Sulla rete ospedaliera l’aumento dei casi oggi non ha l’impatto generato sei mesi fa, grazie all’effetto delle vaccinazioni. Tuttavia resta il problema in rapporto a chi non ha eseguito la profilassi. Perché degli attuali 34 ricoverati “l’80% non è vaccinato; ma soprattutto c’è una differenza fondamentale”, ha spiegato Baldino. “I vaccinati sono tutti anziani, in una fascia di età compresa tra i 70-75 anni; tra i non vaccinati invece siamo attorno ai 40-45 anni”.

Per il direttore generale dell’Ausl, il merito di questa situazione è quindi del vaccino, che “protegge molto bene dagli esiti fatali della malattia: i vaccinati ricoverati erano già qui per altre ragioni, solo una volta in ospedale abbiamo scoperto che erano positivi”. E i non vaccinati? “Sono entrati in ospedale perché non respiravano, e avevano tutti quei sintomi che ormai conosciamo bene”. Insomma, “il vaccino protegge abbastanza bene dal rischio di contagiarsi, ma soprattutto protegge benissimo dal rischio di finire in terapia intensiva”.

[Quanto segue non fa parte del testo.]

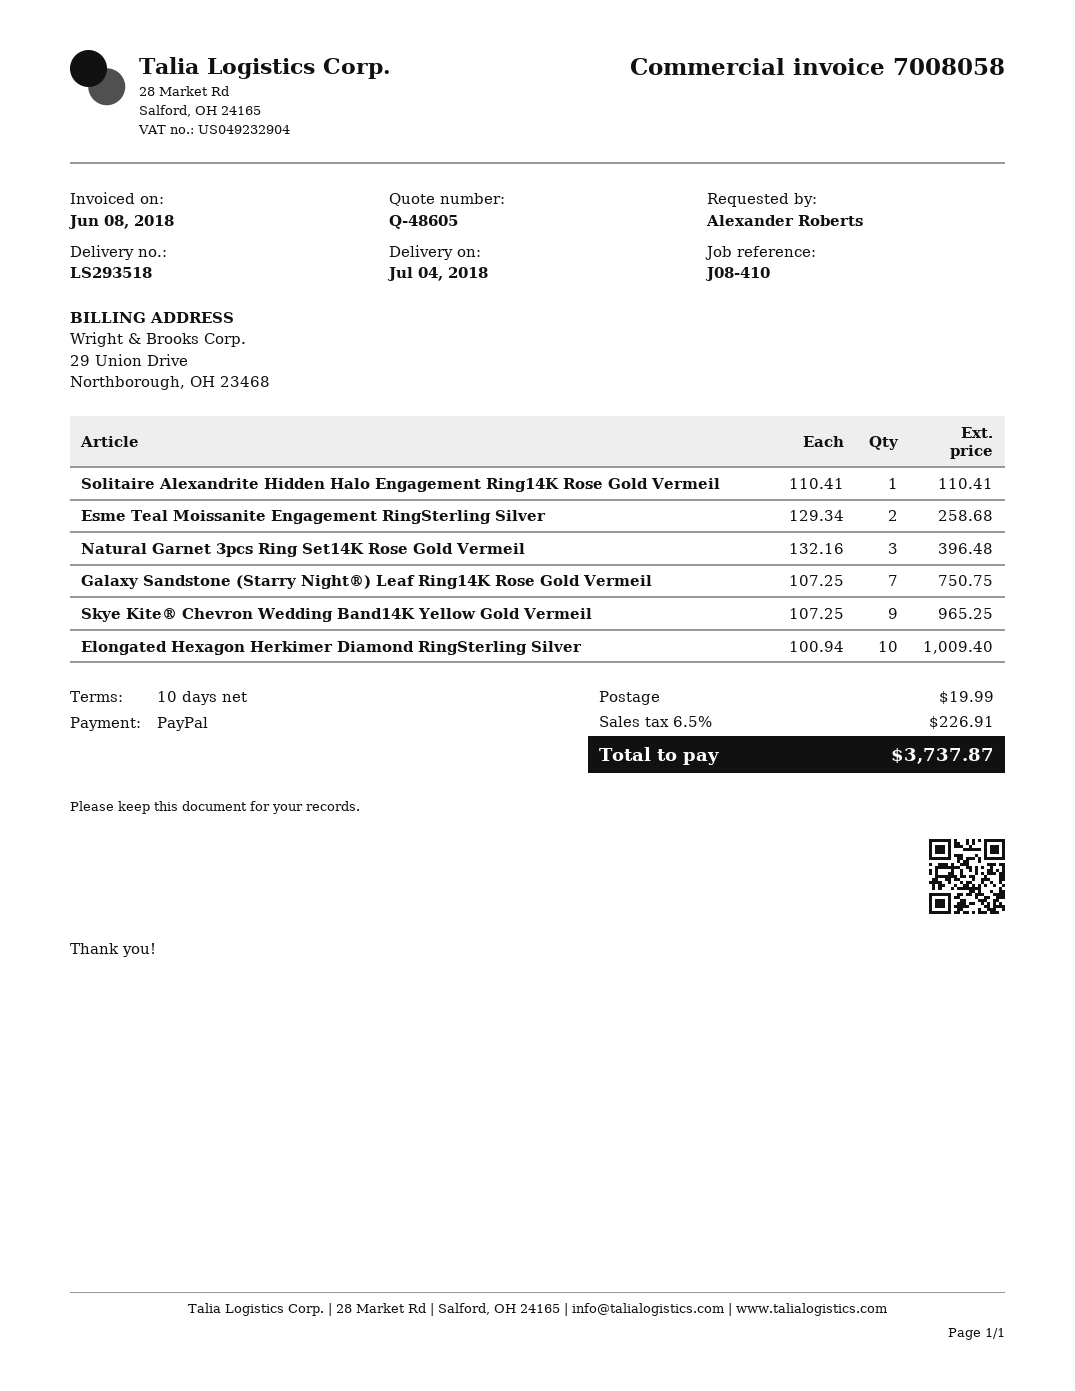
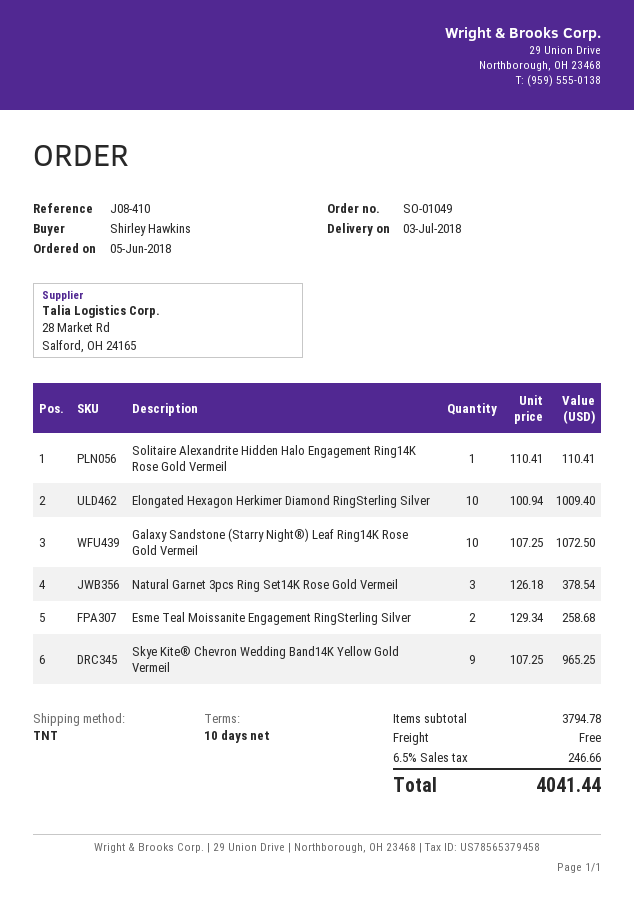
delivery date: 2018-07-04 -> 2018-07-03
ordered by: Alexander Roberts -> Shirley Hawkins
Natural Garnet 3pcs Ring Set14K Rose Gold Vermeil: 3 x 132.16 = 396.48 -> 3 x 126.18 = 378.54
Galaxy Sandstone (Starry Night®) Leaf Ring14K Rose Gold Vermeil: 7 x 107.25 = 750.75 -> 10 x 107.25 = 1072.50
shipping: 19.99 -> 0.00
tax: 6.5% = 226.91 -> 6.5% = 246.66
total: 3737.87 -> 4041.44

In ospedale dunque “la situazione è ancora relativamente tranquilla”, ha detto Baldino. “In pronto soccorso siamo stabilmente sui 6 accessi Covid al giorno, comunque pochi”. Tuttavia “i ricoveri molto lentamente ma costantemente aumentano, mentre è più ondivago l’andamento di quelli in terapia intensiva, che ad oggi sono 3”.

 Cra, decessi e rientri

Passando al mondo delle case di riposo per anziani, le cosiddette Cra, in settimana sono stati riscontrati 5 positivi. “Sono tutti operatori, asintomatici e vaccinati con entrambe le dosi che non hanno portato il contagio agli ospiti. Proprio perché il virus sta circolando all’esterno, anche gli operatori possono contagiarsi, rappresentando una possibile via di ingresso del virus nelle Cra”. Questo però “non è ancora avvenuto per le procedure molto rigide di protezione individuale e distanziamento in atto; ma più aumentano i numeri e più diventa statisticamente possibile”.

In questo quadro, il dato più negativo per Baldino “è quello dei 5 decessi in una settimana, probabilmente dovuto anche ad un insieme di circostanze. Non ci aspettiamo quindi che rimanga così nelle prossime settimane e speriamo di avere ragione”. Sempre guardando all’andamento futuro, i vertici dell’Ausl si aspettano un aumento dei positivi per i tre fattori. “Stanno rientrando decine di migliaia di piacentini dalle ferie, e come accaduto l’anno scorso importeranno nella nostra provincia contagi; in più fra due settimane aprono le scuole e sta riprendendo l’attività lavorativa”.

Tuttavia, se in generale non vivremo più la situazione degli ultimi due anni, diverso sarà per per i non vaccinati. Per loro, ha concluso Baldino, anche a Piacenza “il rischio è lo stesso di marzo scorso e di marzo 2020”.